Getting Started with DataQL
Welcome! This guide will help you get up and running with DataQL in just a few minutes.
DataQL lets you query any data file using SQL - CSV, JSON, Parquet, Excel, and more. Whether you’re analyzing local files, querying data from S3, or integrating with LLMs, DataQL makes it simple.
Installation
Quick Install (Recommended)
Linux / macOS:
curl -fsSL https://raw.githubusercontent.com/adrianolaselva/dataql/main/scripts/install.sh | bash
Windows (PowerShell):
irm https://raw.githubusercontent.com/adrianolaselva/dataql/main/scripts/install.ps1 | iex
Install Specific Version
Linux / macOS:
curl -fsSL https://raw.githubusercontent.com/adrianolaselva/dataql/main/scripts/install.sh | bash -s -- --version v0.1.0
Windows (PowerShell):
$env:DATAQL_VERSION="v0.1.0"; irm https://raw.githubusercontent.com/adrianolaselva/dataql/main/scripts/install.ps1 | iex
User Installation (No sudo required)
Linux / macOS (Installs to ~/.local/bin):
curl -fsSL https://raw.githubusercontent.com/adrianolaselva/dataql/main/scripts/install.sh | bash -s -- --local
Windows (PowerShell):
$env:DATAQL_USER_INSTALL="true"; irm https://raw.githubusercontent.com/adrianolaselva/dataql/main/scripts/install.ps1 | iex
Build from Source
git clone https://github.com/adrianolaselva/dataql.git
cd dataql
make build
make install # requires sudo
# or
make install-local # installs to ~/.local/bin
Verify Installation
dataql --version
Updating DataQL
Upgrade to latest version (Linux / macOS):
curl -fsSL https://raw.githubusercontent.com/adrianolaselva/dataql/main/scripts/install.sh | bash -s -- --upgrade
Force reinstall (even if same version):
curl -fsSL https://raw.githubusercontent.com/adrianolaselva/dataql/main/scripts/install.sh | bash -s -- --force
Clean install (remove all versions first):
# Remove all existing installations and install fresh
curl -fsSL https://raw.githubusercontent.com/adrianolaselva/dataql/main/scripts/install.sh | bash -s -- --clean --force
Uninstalling DataQL
Linux / macOS:
curl -fsSL https://raw.githubusercontent.com/adrianolaselva/dataql/main/scripts/uninstall.sh | bash
Windows (PowerShell):
irm https://raw.githubusercontent.com/adrianolaselva/dataql/main/scripts/uninstall.ps1 | iex
Manual uninstall:
# Remove system installation
sudo rm /usr/local/bin/dataql
# Remove user installation
rm ~/.local/bin/dataql
Hello World Examples
Example 1: Query a CSV File
Create a sample CSV file:
cat > users.csv << 'EOF'
id,name,email,age,city
1,Alice,alice@example.com,28,New York
2,Bob,bob@example.com,35,Los Angeles
3,Charlie,charlie@example.com,42,Chicago
4,Diana,diana@example.com,31,Houston
5,Eve,eve@example.com,25,Phoenix
EOF
Query the data:
# Select all records
dataql run -f users.csv -q "SELECT * FROM users"
# Filter by age
dataql run -f users.csv -q "SELECT name, city FROM users WHERE age > 30"
# Count records by city
dataql run -f users.csv -q "SELECT city, COUNT(*) as count FROM users GROUP BY city"

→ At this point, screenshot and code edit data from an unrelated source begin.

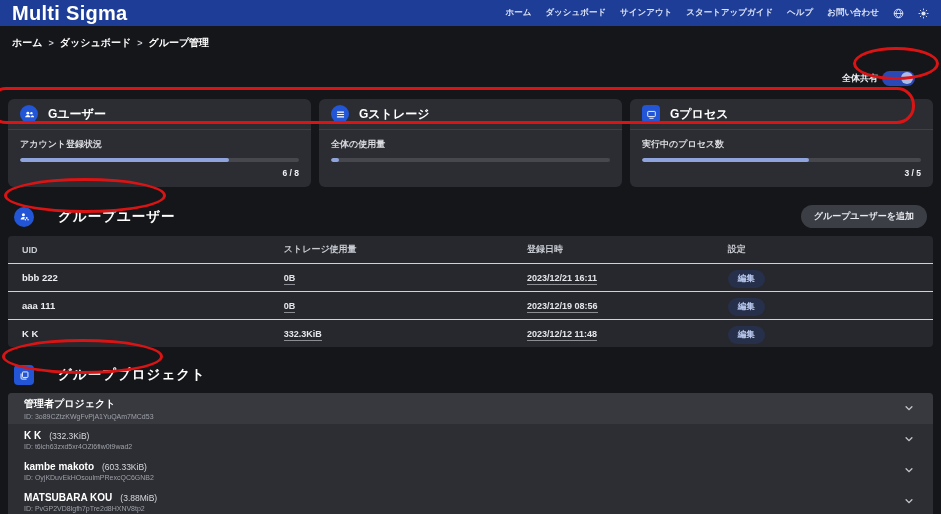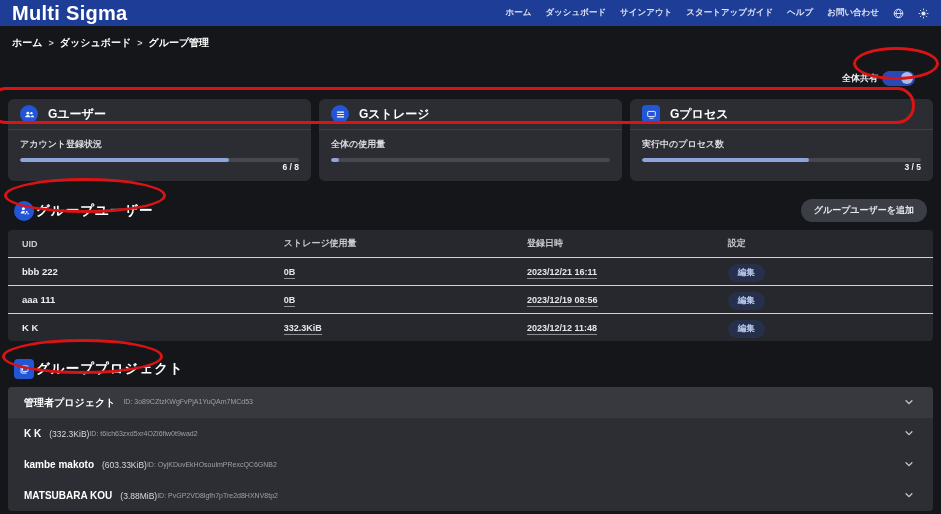"6 / 8" .metric-value { margin-top: 0 -> 6px }
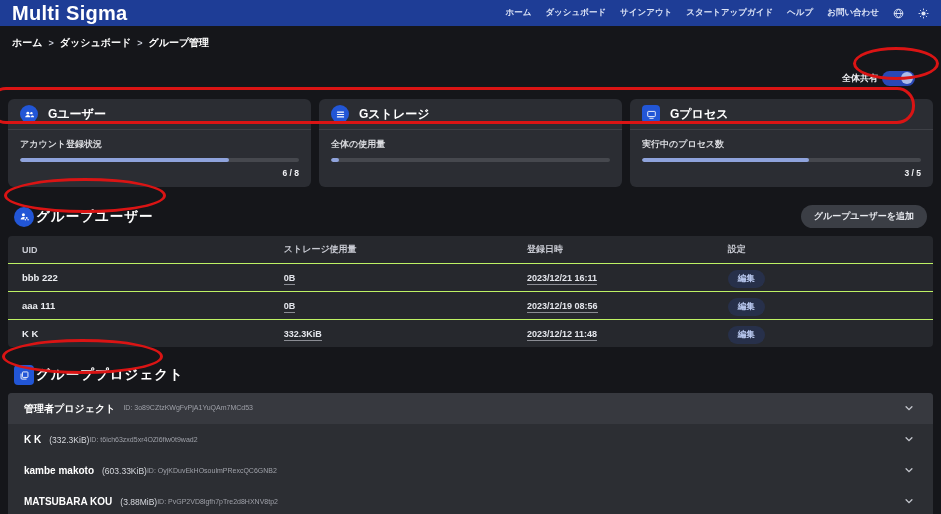"グループユーザー" .section-head { gap: 2px -> 24px }
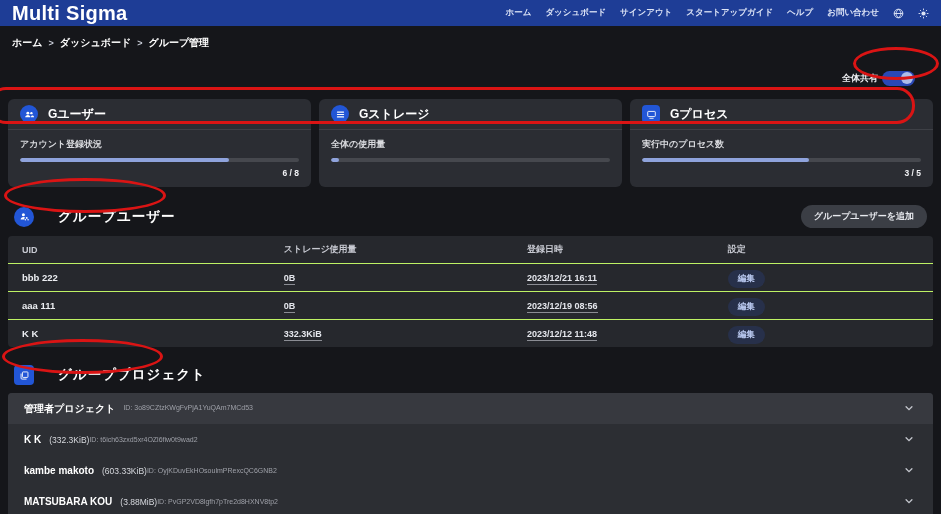"管理者プロジェクト" .proj-main { flex-direction: none -> column }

Example 2: Query a JSON File
Create a sample JSON file:
cat > products.json << 'EOF'
[
{"id": 1, "name": "Laptop", "category": "Electronics", "price": 999.99, "stock": 50},
{"id": 2, "name": "Mouse", "category": "Electronics", "price": 29.99, "stock": 200},
{"id": 3, "name": "Desk", "category": "Furniture", "price": 299.99, "stock": 30},
{"id": 4, "name": "Chair", "category": "Furniture", "price": 199.99, "stock": 45},
{"id": 5, "name": "Monitor", "category": "Electronics", "price": 399.99, "stock": 75}
]
EOF
Query the data:
# List all products
dataql run -f products.json -q "SELECT * FROM products"
# Calculate total value per category
dataql run -f products.json -q "SELECT category, SUM(price * stock) as total_value FROM products GROUP BY category"
# Find products with low stock
dataql run -f products.json -q "SELECT name, stock FROM products WHERE stock < 50 ORDER BY stock"
Example 3: Query a JSONL File (Newline-Delimited JSON)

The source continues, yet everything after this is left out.